WHAT YOU ARE ASKED TO DO:
An exact repeat is needed of the lines from the one with "font-size: 21px ->" through the last line of the data below. Please omit the pictures.

DATASET RECORDS:
● ● ● ● ● ● ●
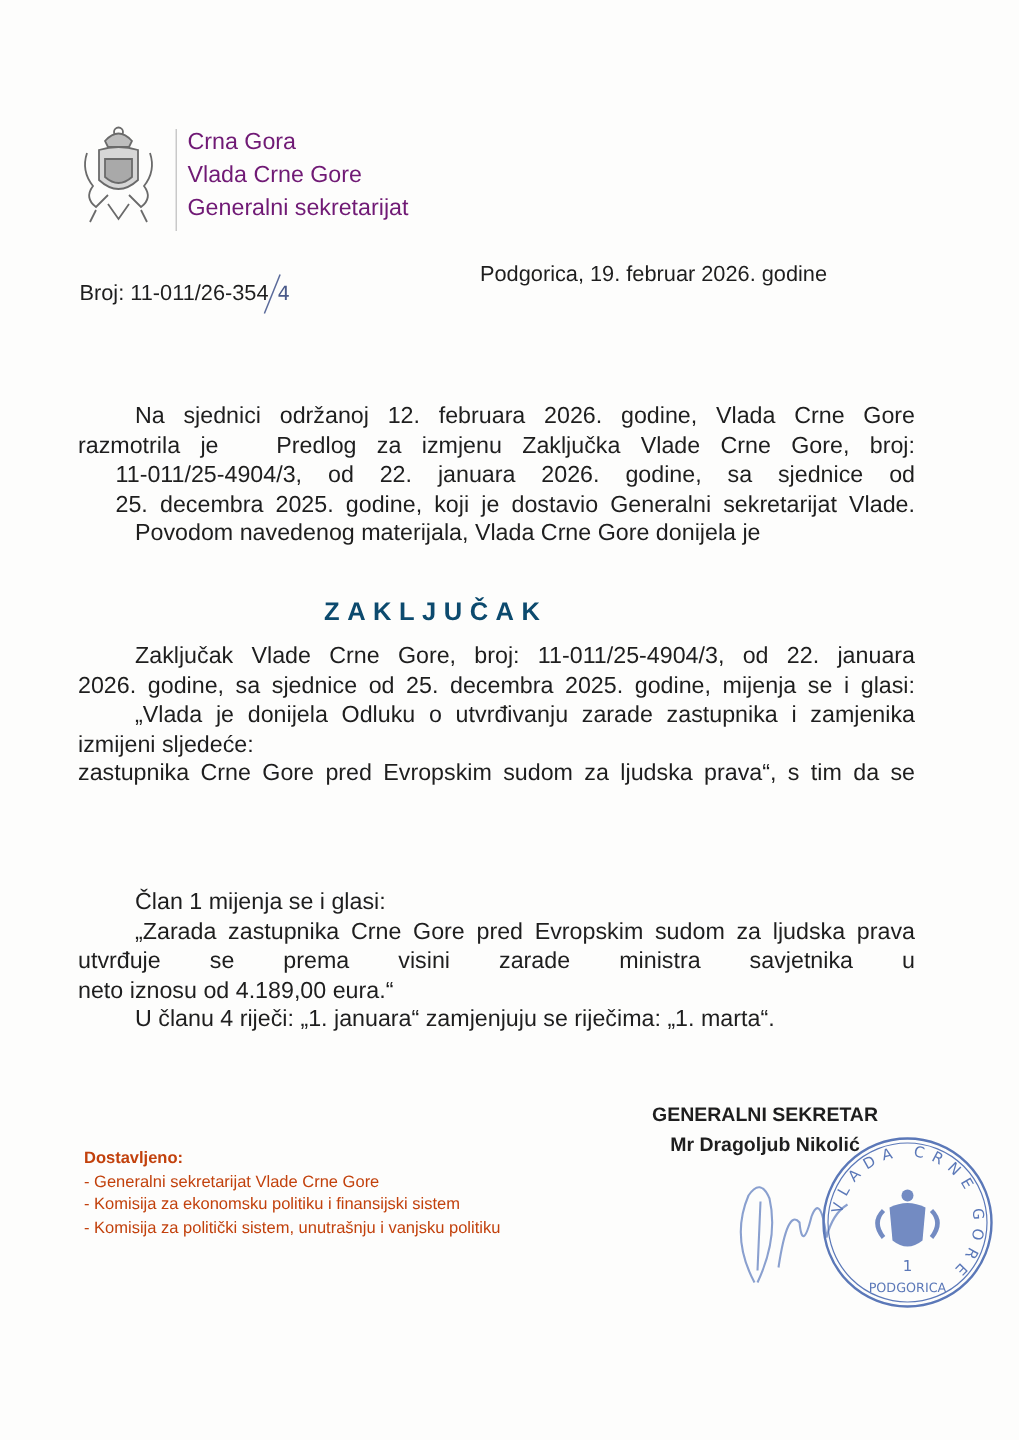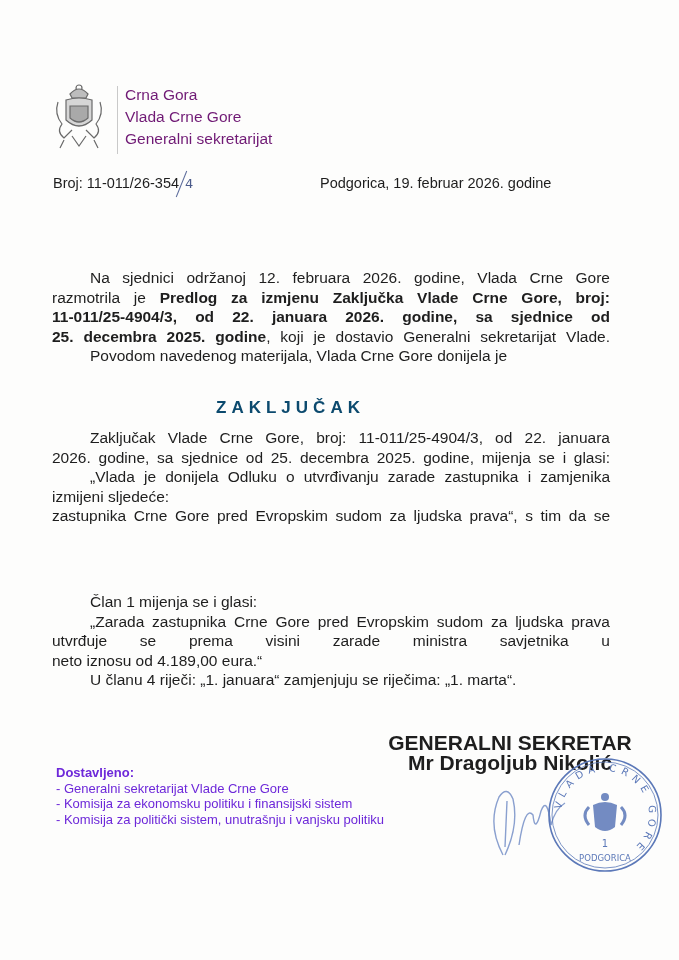"Broj: 11-011/26-354 4" .ref { top: 170px -> 182px }
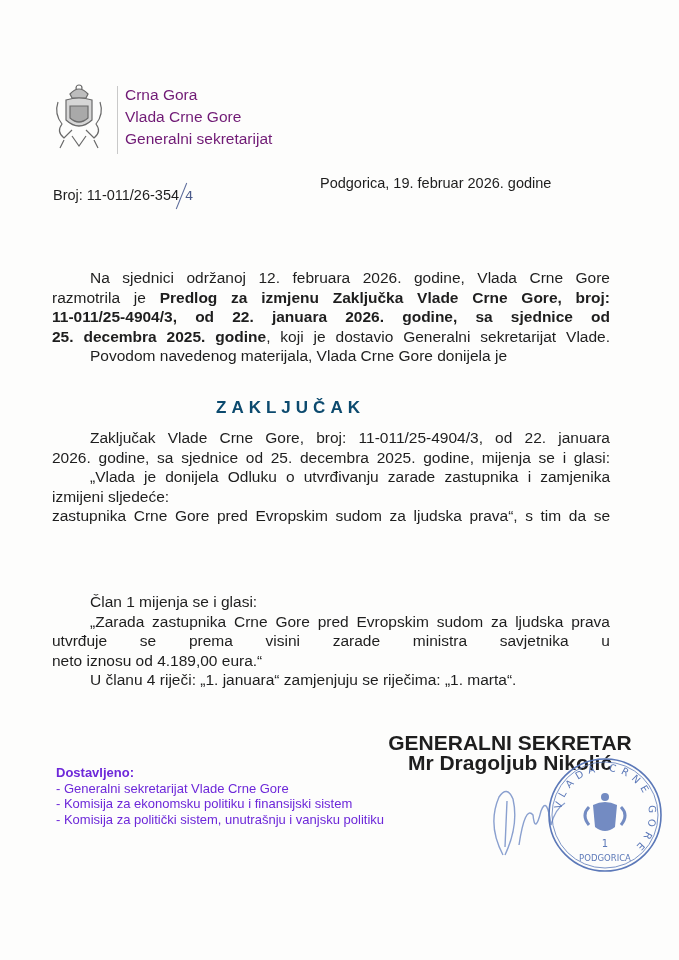"Predlog za izmjenu Zaključka Vlade" .b { font-weight: bold -> normal; margin-left: none -> 25px }
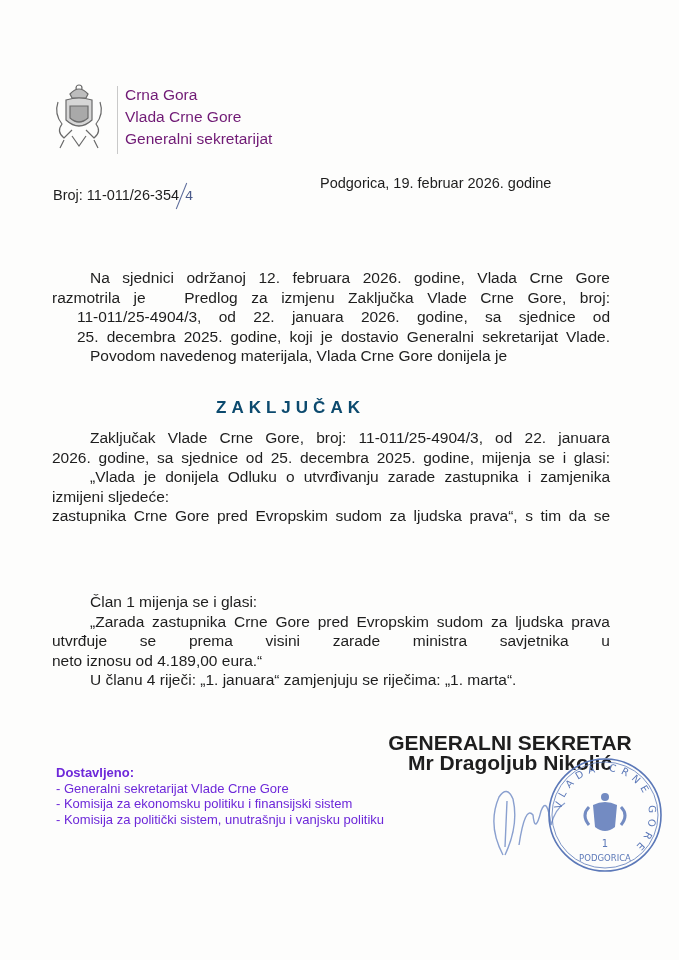"GENERALNI SEKRETAR" .sig { font-size: 21px -> 13px }
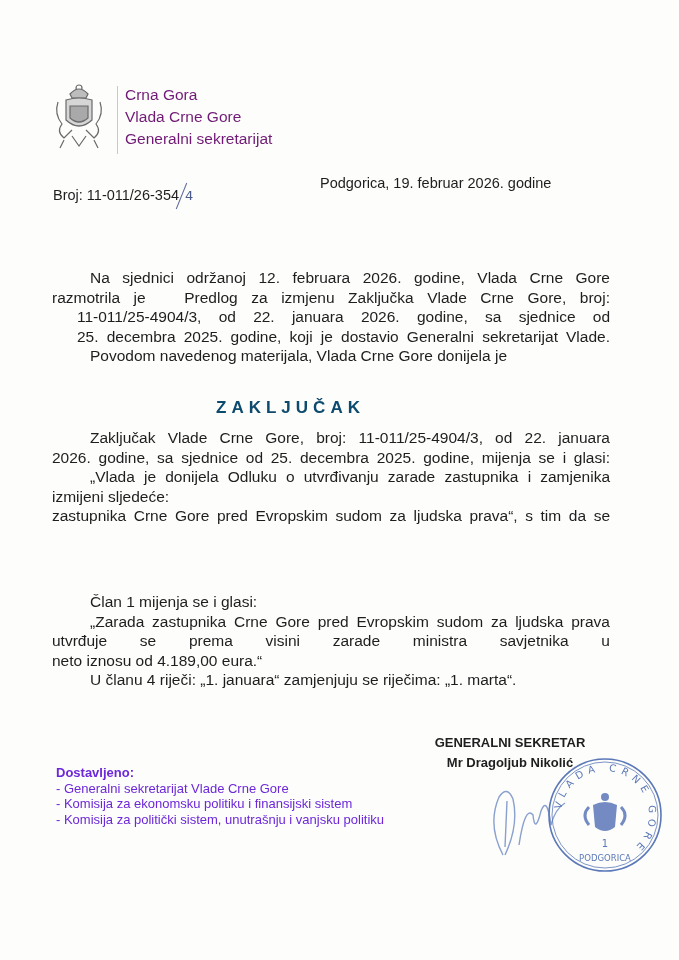"Dostavljeno:" .dost { color: #6d28d9 -> #c2410c; font-size: 13px -> 11px }
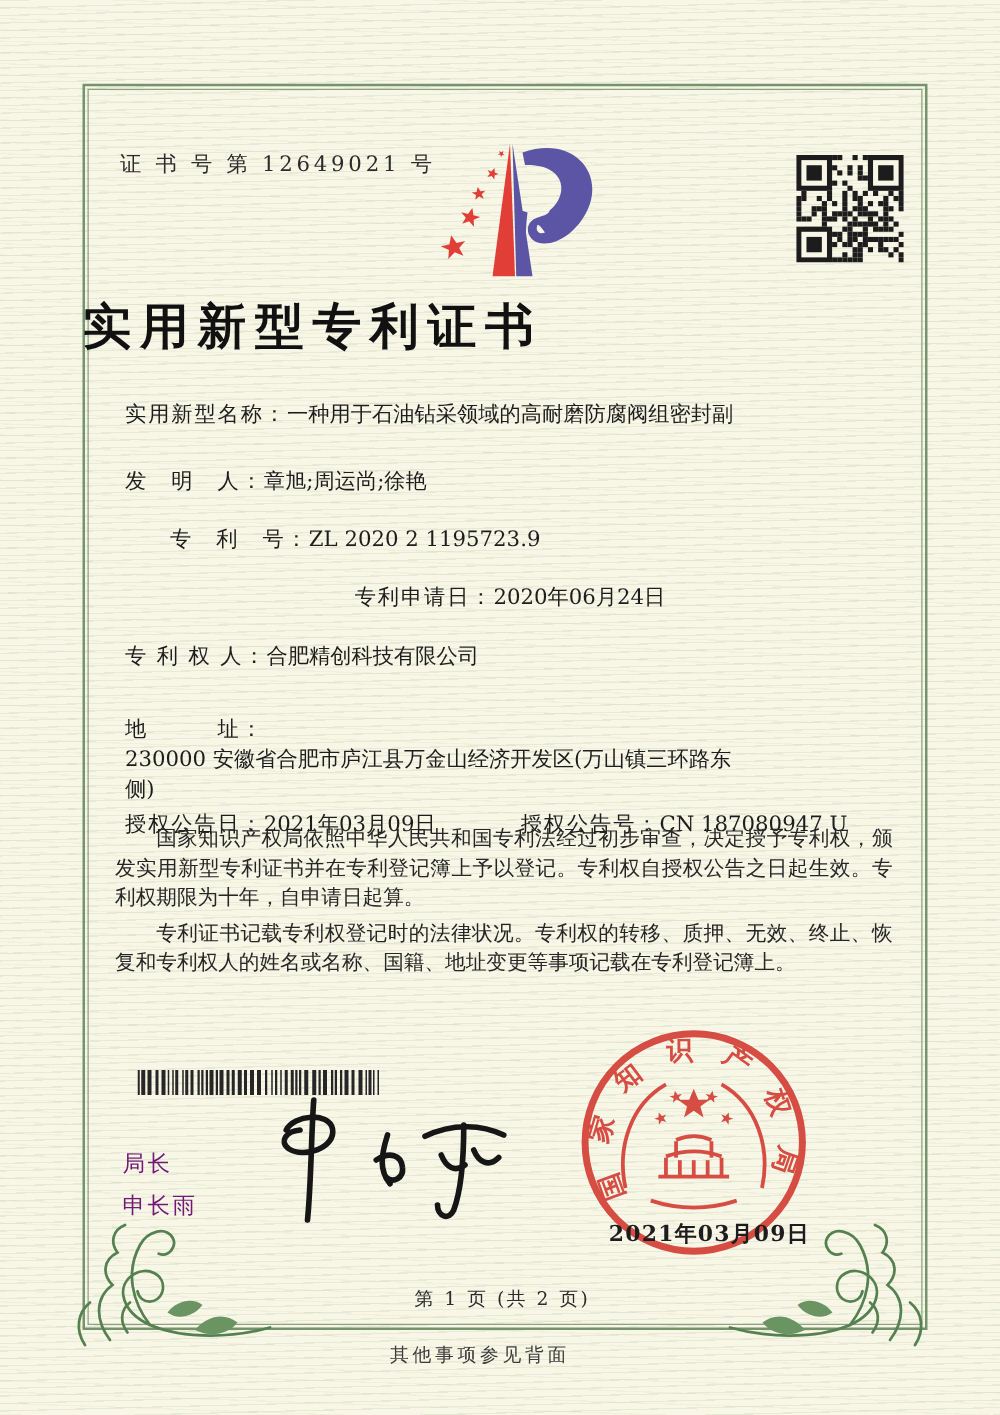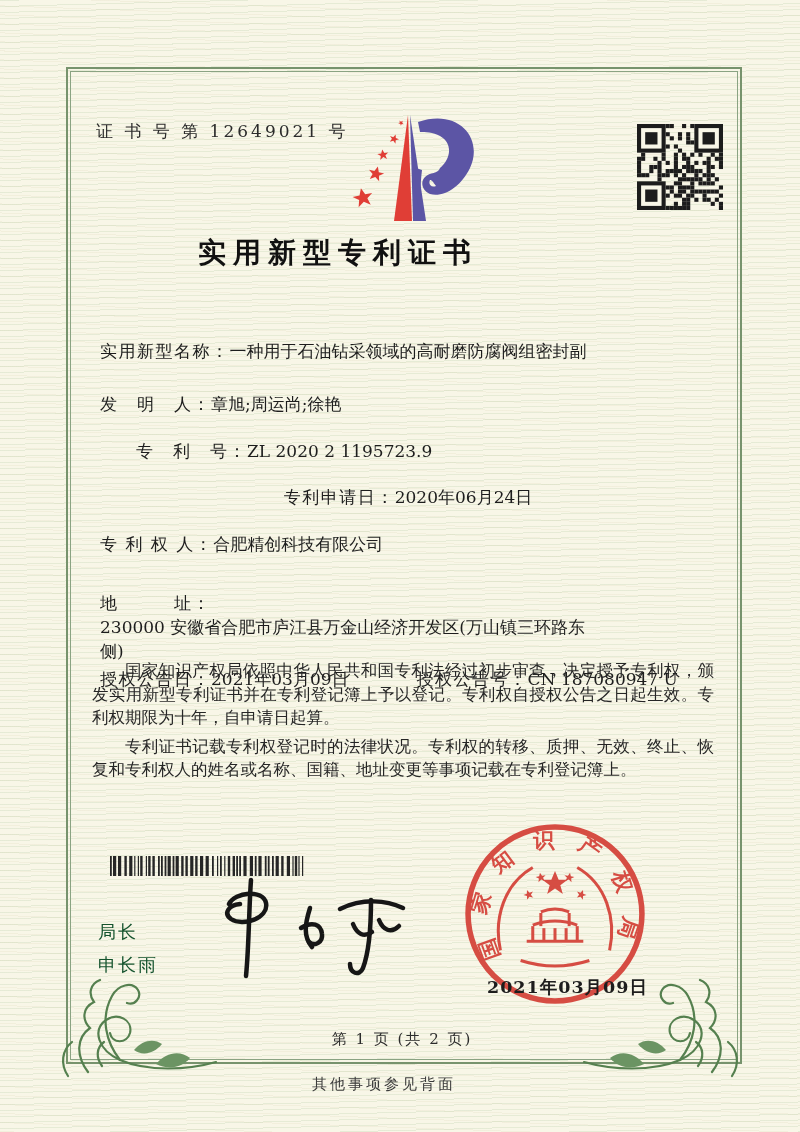"实用新型专利证书" .title { font-size: 28px -> 39px; text-align: center -> none }
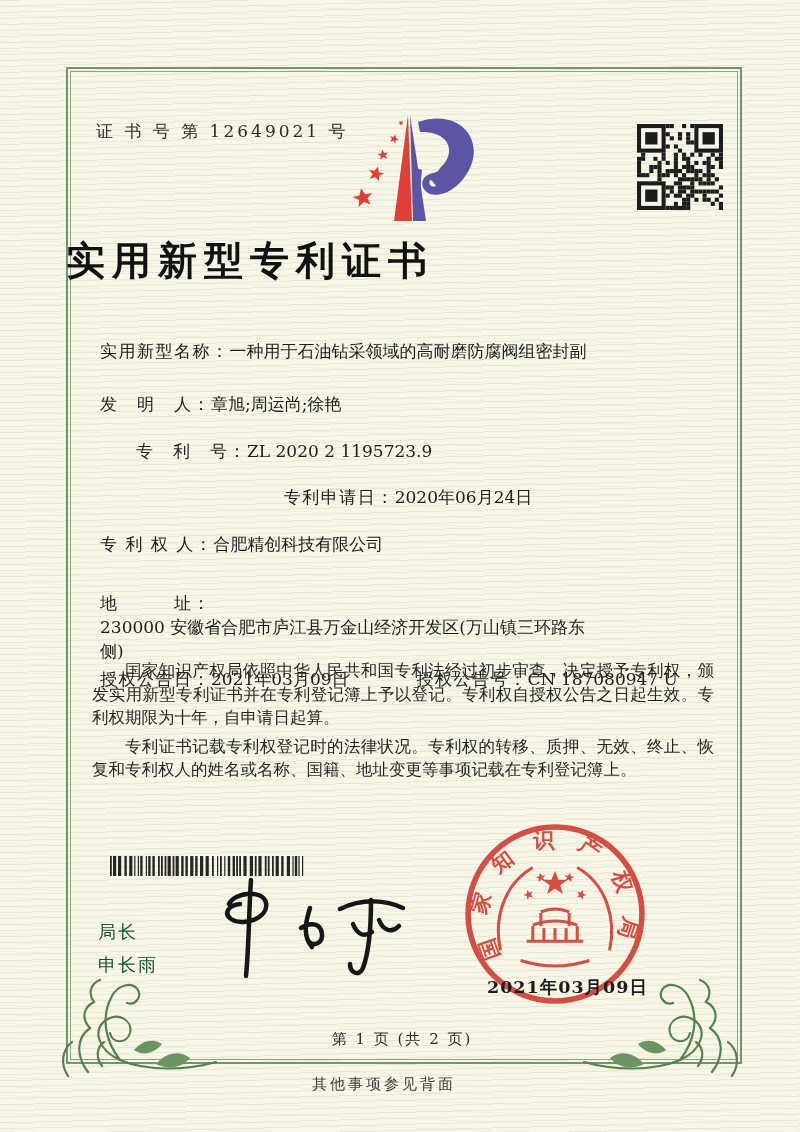"实用新型名称：一种用于石油钻采领域的高耐磨防腐阀组密封副" .fields { top: 339px -> 320px }
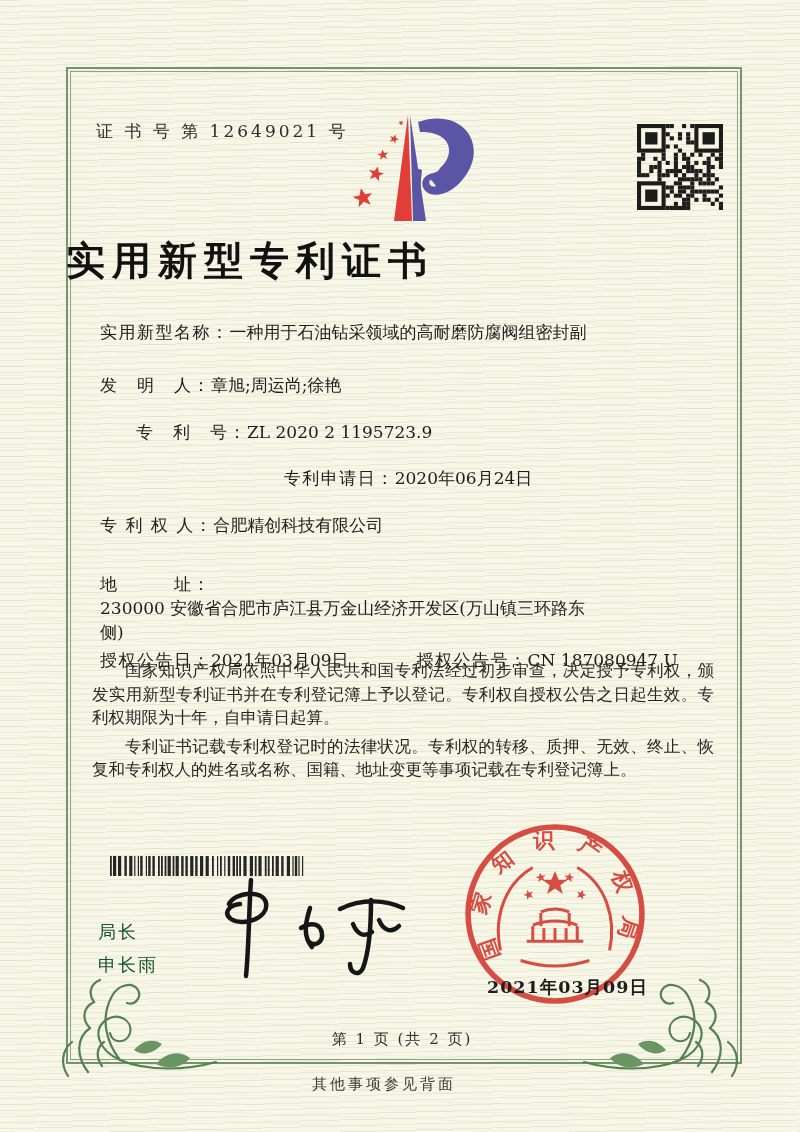"局长" .director { color: #14532d -> #701a75 }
● ● ● ● ● ● ●
TASK OUTPUT:
"GENERALNI SEKRETAR" .sig { font-size: 21px -> 13px }
"Dostavljeno:" .dost { color: #6d28d9 -> #c2410c; font-size: 13px -> 11px }
"实用新型专利证书" .title { font-size: 28px -> 39px; text-align: center -> none }
"实用新型名称：一种用于石油钻采领域的高耐磨防腐阀组密封副" .fields { top: 339px -> 320px }
"局长" .director { color: #14532d -> #701a75 }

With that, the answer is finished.